Monitoring Sitemap of a Website Using a Crawler
Sitemap monitoring is currently in alpha and available in the Professional plan and above.
Table of Contents
- Introduction
- Sitemap Monitoring with Distill: How It Works
- Create and Monitor Sitemap for a Website
- Exclude Links for Crawling
- Frequency of Crawling
- Page Macro: Execute Steps Before a Page is Crawled
- URL Rewrite
- View and Manage Crawlers
- Import and Monitor Crawled URLs
- Export Crawled URLs
- How Crawler Data is Cleaned Up
Introduction
A sitemap is an essential tool that helps search engines understand the structure of a website and crawl its content. It usually contains all URLs of a website, including those that may not be easily discoverable by search engines or visitors.
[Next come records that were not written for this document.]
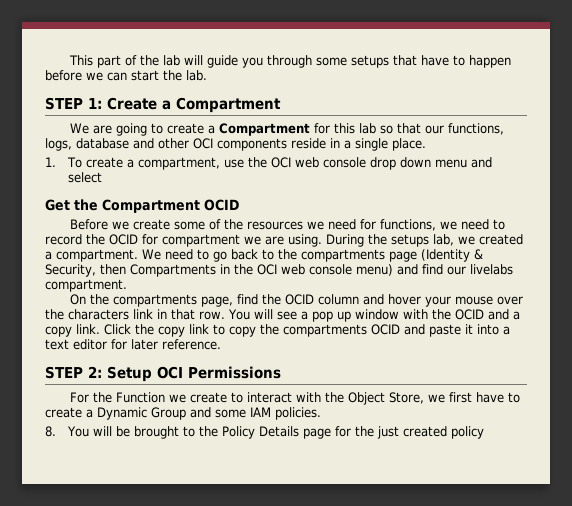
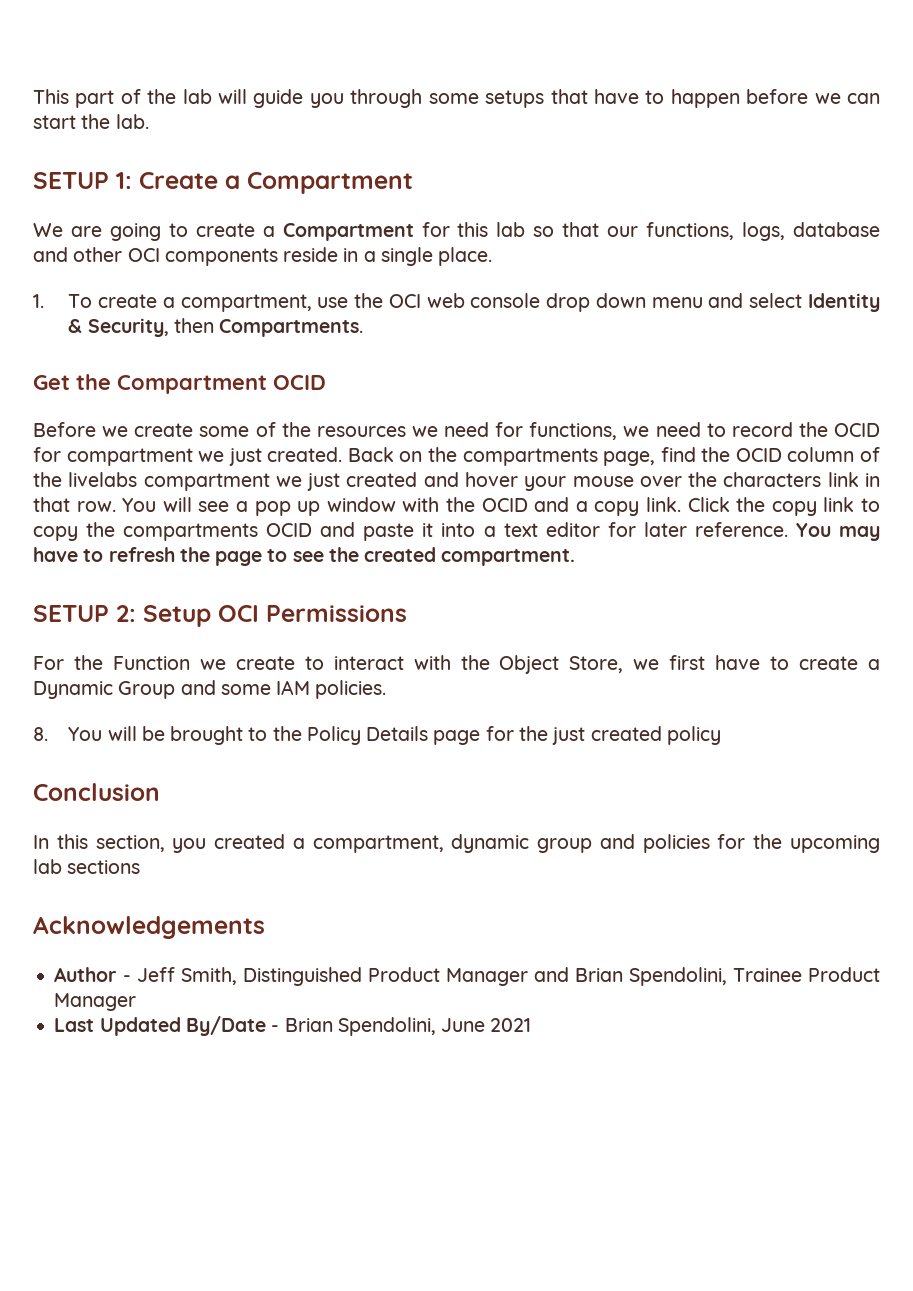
[45,97,83,110] STEP -> [33,172,109,189] SETUP
(102, 177) none -> [807,293,880,312] [68,318,364,337] Identity & Security, then Compartments.
[265,234,523,247] [45,249,483,262] [45,264,513,277] [45,279,127,292] [70,294,87,305] are using. During the setups lab, we created a compartment. We need to go back to the compartments page (Identity & Security, then Compartments in the OCI web console menu) and find our livelabs compartment. // On -> [228,447,423,466] just created. Back on
(360, 299) none -> [859,447,880,462] [33,472,418,491] of the livelabs compartment we just created
[45,366,83,379] // STEP -> [795,523,881,541] [33,547,576,566] [33,605,109,622] You may have to refresh the page to see the created compartment. // SETUP
(484, 432) none -> [33,783,160,801] [33,834,881,853] [33,859,141,874] [33,916,265,939] [54,967,880,986] [54,993,137,1011] [54,1016,532,1036] // Conclusion // In this section, you created a compartment, dynamic group and policies for the upcoming lab sections // Acknowledgements // Author - Jeff Smith, Distinguished Product Manager and Brian Spendolini, Trainee Product Manager // Last Updated By/Date - Brian Spendolini, June 2021

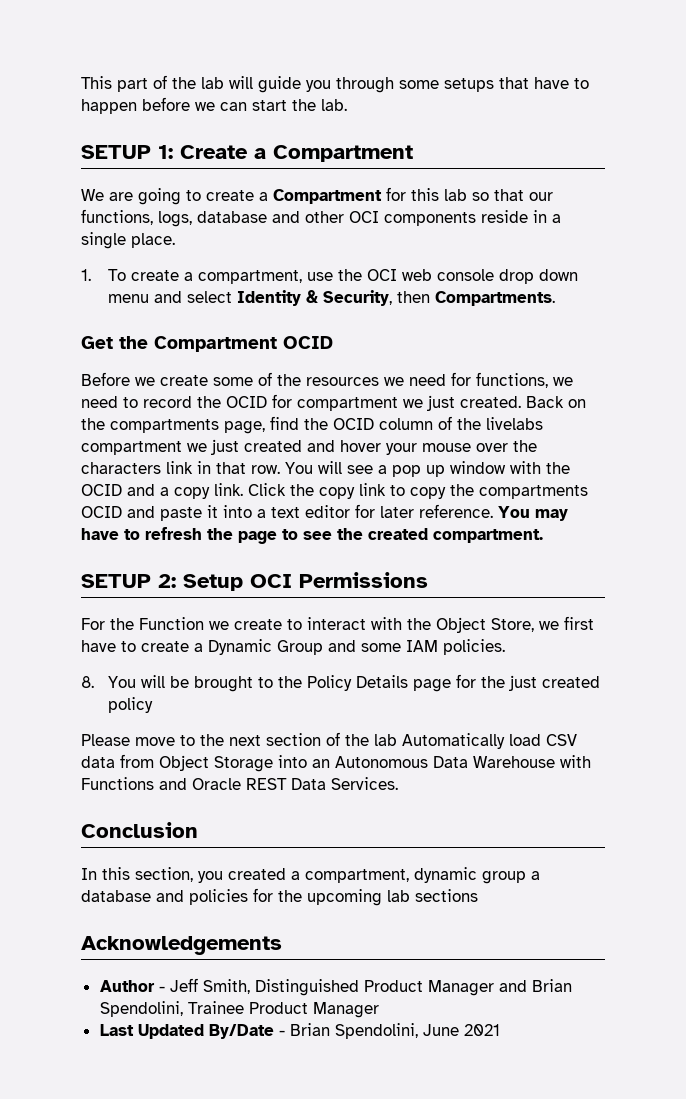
(721, 735) none -> [81,732,577,749] [81,754,591,772] [81,777,398,790] // Please move to the next section of the lab Automatically load CSV data from Object Storage into an Autonomous Data Warehouse with Functions and Oracle REST Data Services.
(593, 845) none -> [531,871,540,880] [81,890,151,902] a database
There are different formats of sitemaps, but the most common and widely supported format is the XML sitemap. While XML sitemaps are widely used, they may not be updated regularly or generated automatically. So, if you want to receive updates about new links added to a website, monitoring its sitemap file may not reflect the current state, and you may be missing out on new or updated content. To overcome this limitation, you can use Distill’s crawler to index all URLs on a website. A crawler navigates through a website, discovering and indexing pages just like a search engine would. This ensures that all URLs are extracted from the website, even the hidden or dynamically generated pages.
Sitemap Monitoring with Distill: How It Works
You can keep track of URLs belonging to a particular website using sitemap monitoring. Distill achieves this by first creating a list of URLs through the use of crawlers. The crawlers start at the source URL and search for all links within it. These links are then added to a list, and the crawlers proceed to go through each link one by one, crawling them to search for any additional links on the new page. The crawlers continue this process, crawling all the links they find until there are no more left to crawl.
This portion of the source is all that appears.